**Source material**:
- - -

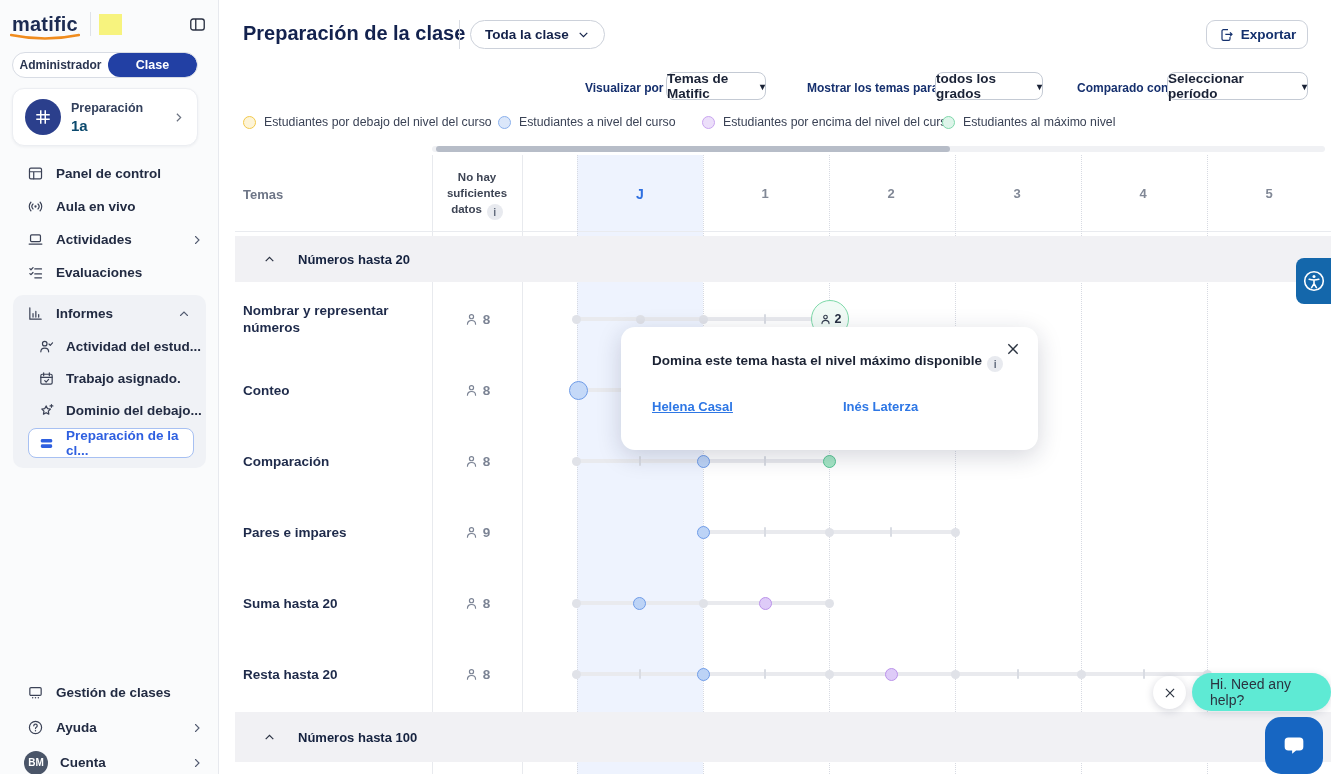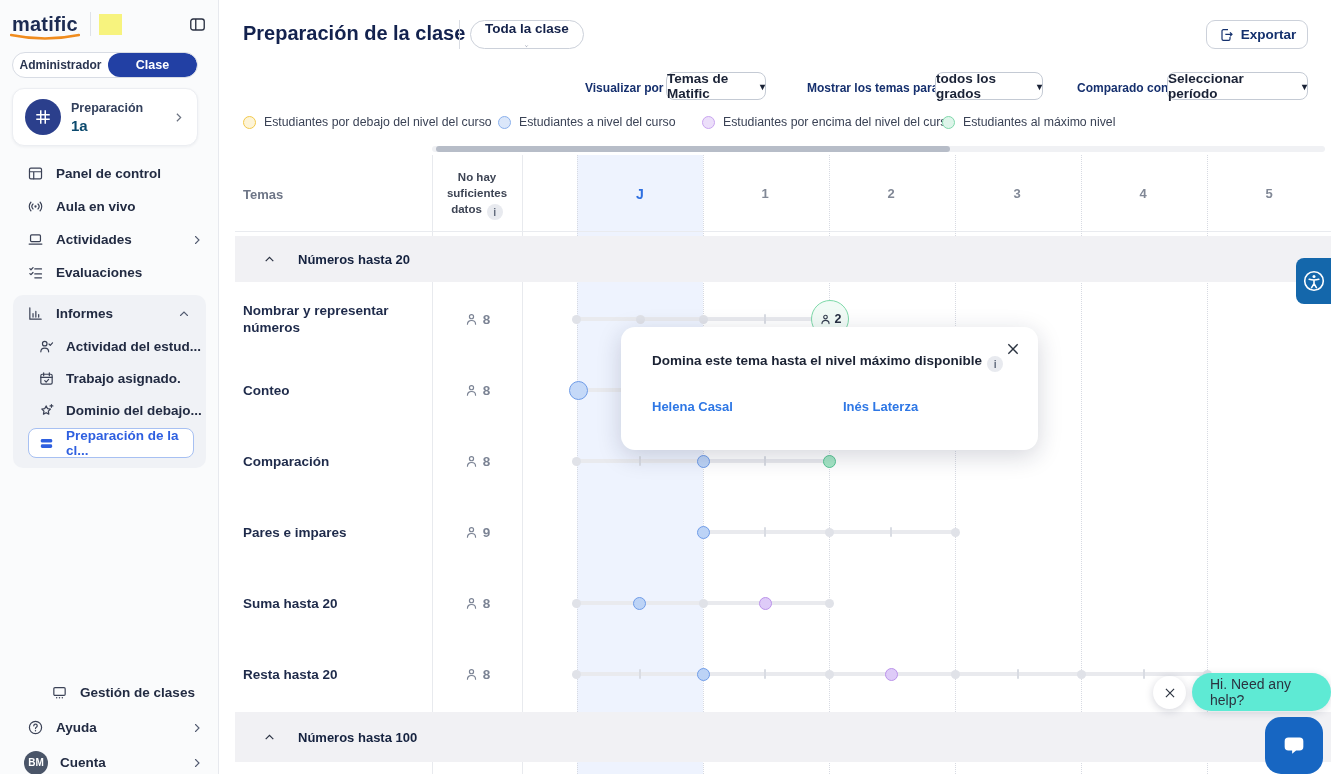--- a/index.html
+++ b/index.html
@@ -37,30 +37,30 @@
              font-weight:600;color:#222b42;cursor:pointer;}
   .side-item .chev{margin-left:auto;margin-right:16px;color:#525b70;}
   .informes-group{margin:6px 13px 0 13px;background:#f0f2f6;border-radius:10px;padding:2px 0 10px 0;}
   .informes-group .side-item{padding-left:14px;}
   .sub-item{height:32px;display:flex;align-items:center;padding-left:25px;gap:11px;font-size:13.5px;
             font-weight:600;color:#222b42;cursor:pointer;}
   .sel-chip{margin:2px 12px 0 15px;height:30px;background:#fff;border:1.5px solid #a7c0f2;border-radius:8px;
             display:flex;align-items:center;padding-left:9px;gap:11px;font-size:13.5px;font-weight:700;
             color:#2e5fe0;box-sizing:border-box;cursor:pointer;}
   #side-bottom{position:absolute;left:0;bottom:-6px;width:219px;}
-  #side-bottom .side-item{height:35px;justify-content:center;}
+  #side-bottom .side-item{height:35px;}
   .avatar{width:24px;height:24px;border-radius:50%;background:#4a5568;color:#fff;font-size:10px;font-weight:700;
           display:flex;align-items:center;justify-content:center;margin-left:-3px;}
 
   
   .page-title{left:243px;top:22px;font-size:20px;font-weight:800;color:#13224e;}
   .title-divider{left:459px;top:20px;width:1px;height:29px;background:#d9dce3;}
   .class-pill{left:470px;top:20px;height:29px;padding:0 14px;border:1px solid #ccd1da;border-radius:15px;
               background:#fff;display:flex;align-items:center;gap:8px;font-size:13.5px;font-weight:700;
-              color:#14224a;cursor:pointer;font-family:inherit;flex-direction:column;}
+              color:#14224a;cursor:pointer;font-family:inherit;}
   .export-btn{left:1206px;top:20px;width:102px;height:29px;border:1px solid #ccd1da;border-radius:9px;background:#fff;
               display:flex;align-items:center;justify-content:center;gap:7px;font-size:13.5px;font-weight:700;
               color:#15316e;cursor:pointer;font-family:inherit;box-sizing:border-box;}
   .flt-label{top:81px;font-size:12px;font-weight:700;color:#16306e;}
   .flt-dd{top:72px;height:28px;border:1px solid #c4cad4;border-radius:8px;background:#fff;display:flex;
           align-items:center;justify-content:center;gap:7px;font-size:13.5px;font-weight:600;color:#1a2236;
           box-sizing:border-box;cursor:pointer;}
   .caret{font-size:10px;color:#1a2236;}
   .lg-item{top:115px;display:flex;align-items:center;gap:8px;font-size:12.3px;font-weight:500;color:#3b4356;}
   .lg-dot{width:13px;height:13px;border-radius:50%;box-sizing:border-box;}
@@ -497,21 +497,21 @@
   <div class="abs popup">
     <span class="popup-close">
       <svg width="16" height="16" viewBox="0 0 24 24" fill="none" stroke="currentColor" stroke-width="2">
           <path d="M5 5l14 14M19 5L5 19"></path>
         </svg>
     </span>
     <div class="popup-title">
       <span>Domina este tema hasta el nivel máximo disponible</span><span class="i-badge">i</span>
     </div>
     <div class="popup-links">
-      <span class="plink" style="left:0;">Helena Casal</span>
+      <span class="plink" style="left:0;text-decoration:underline;">Helena Casal</span>
       <span class="plink" style="left:191px;">Inés Laterza</span>
     </div>
   </div>
 
   <div class="abs a11y">
     <svg width="24" height="24" viewBox="0 0 24 24" fill="none" stroke="#fff" stroke-width="1.6">
         <circle cx="12" cy="12" r="9.3"></circle>
         <circle cx="12" cy="7.6" r="1.5" fill="#fff" stroke="none"></circle>
         <path d="M7.2 10.2c3.2 1 6.4 1 9.6 0M12 11.2v3.4M12 14.6l-2.4 4M12 14.6l2.4 4" stroke-linecap="round"></path>
       </svg>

- - -

**Activity**: Copy all the records above exactly, but leave out the pictures.

**Result of this exercise**:
--- a/index.html
+++ b/index.html
@@ -37,30 +37,30 @@
              font-weight:600;color:#222b42;cursor:pointer;}
   .side-item .chev{margin-left:auto;margin-right:16px;color:#525b70;}
   .informes-group{margin:6px 13px 0 13px;background:#f0f2f6;border-radius:10px;padding:2px 0 10px 0;}
   .informes-group .side-item{padding-left:14px;}
   .sub-item{height:32px;display:flex;align-items:center;padding-left:25px;gap:11px;font-size:13.5px;
             font-weight:600;color:#222b42;cursor:pointer;}
   .sel-chip{margin:2px 12px 0 15px;height:30px;background:#fff;border:1.5px solid #a7c0f2;border-radius:8px;
             display:flex;align-items:center;padding-left:9px;gap:11px;font-size:13.5px;font-weight:700;
             color:#2e5fe0;box-sizing:border-box;cursor:pointer;}
   #side-bottom{position:absolute;left:0;bottom:-6px;width:219px;}
-  #side-bottom .side-item{height:35px;justify-content:center;}
+  #side-bottom .side-item{height:35px;}
   .avatar{width:24px;height:24px;border-radius:50%;background:#4a5568;color:#fff;font-size:10px;font-weight:700;
           display:flex;align-items:center;justify-content:center;margin-left:-3px;}
 
   
   .page-title{left:243px;top:22px;font-size:20px;font-weight:800;color:#13224e;}
   .title-divider{left:459px;top:20px;width:1px;height:29px;background:#d9dce3;}
   .class-pill{left:470px;top:20px;height:29px;padding:0 14px;border:1px solid #ccd1da;border-radius:15px;
               background:#fff;display:flex;align-items:center;gap:8px;font-size:13.5px;font-weight:700;
-              color:#14224a;cursor:pointer;font-family:inherit;flex-direction:column;}
+              color:#14224a;cursor:pointer;font-family:inherit;}
   .export-btn{left:1206px;top:20px;width:102px;height:29px;border:1px solid #ccd1da;border-radius:9px;background:#fff;
               display:flex;align-items:center;justify-content:center;gap:7px;font-size:13.5px;font-weight:700;
               color:#15316e;cursor:pointer;font-family:inherit;box-sizing:border-box;}
   .flt-label{top:81px;font-size:12px;font-weight:700;color:#16306e;}
   .flt-dd{top:72px;height:28px;border:1px solid #c4cad4;border-radius:8px;background:#fff;display:flex;
           align-items:center;justify-content:center;gap:7px;font-size:13.5px;font-weight:600;color:#1a2236;
           box-sizing:border-box;cursor:pointer;}
   .caret{font-size:10px;color:#1a2236;}
   .lg-item{top:115px;display:flex;align-items:center;gap:8px;font-size:12.3px;font-weight:500;color:#3b4356;}
   .lg-dot{width:13px;height:13px;border-radius:50%;box-sizing:border-box;}
@@ -497,21 +497,21 @@
   <div class="abs popup">
     <span class="popup-close">
       <svg width="16" height="16" viewBox="0 0 24 24" fill="none" stroke="currentColor" stroke-width="2">
           <path d="M5 5l14 14M19 5L5 19"></path>
         </svg>
     </span>
     <div class="popup-title">
       <span>Domina este tema hasta el nivel máximo disponible</span><span class="i-badge">i</span>
     </div>
     <div class="popup-links">
-      <span class="plink" style="left:0;">Helena Casal</span>
+      <span class="plink" style="left:0;text-decoration:underline;">Helena Casal</span>
       <span class="plink" style="left:191px;">Inés Laterza</span>
     </div>
   </div>
 
   <div class="abs a11y">
     <svg width="24" height="24" viewBox="0 0 24 24" fill="none" stroke="#fff" stroke-width="1.6">
         <circle cx="12" cy="12" r="9.3"></circle>
         <circle cx="12" cy="7.6" r="1.5" fill="#fff" stroke="none"></circle>
         <path d="M7.2 10.2c3.2 1 6.4 1 9.6 0M12 11.2v3.4M12 14.6l-2.4 4M12 14.6l2.4 4" stroke-linecap="round"></path>
       </svg>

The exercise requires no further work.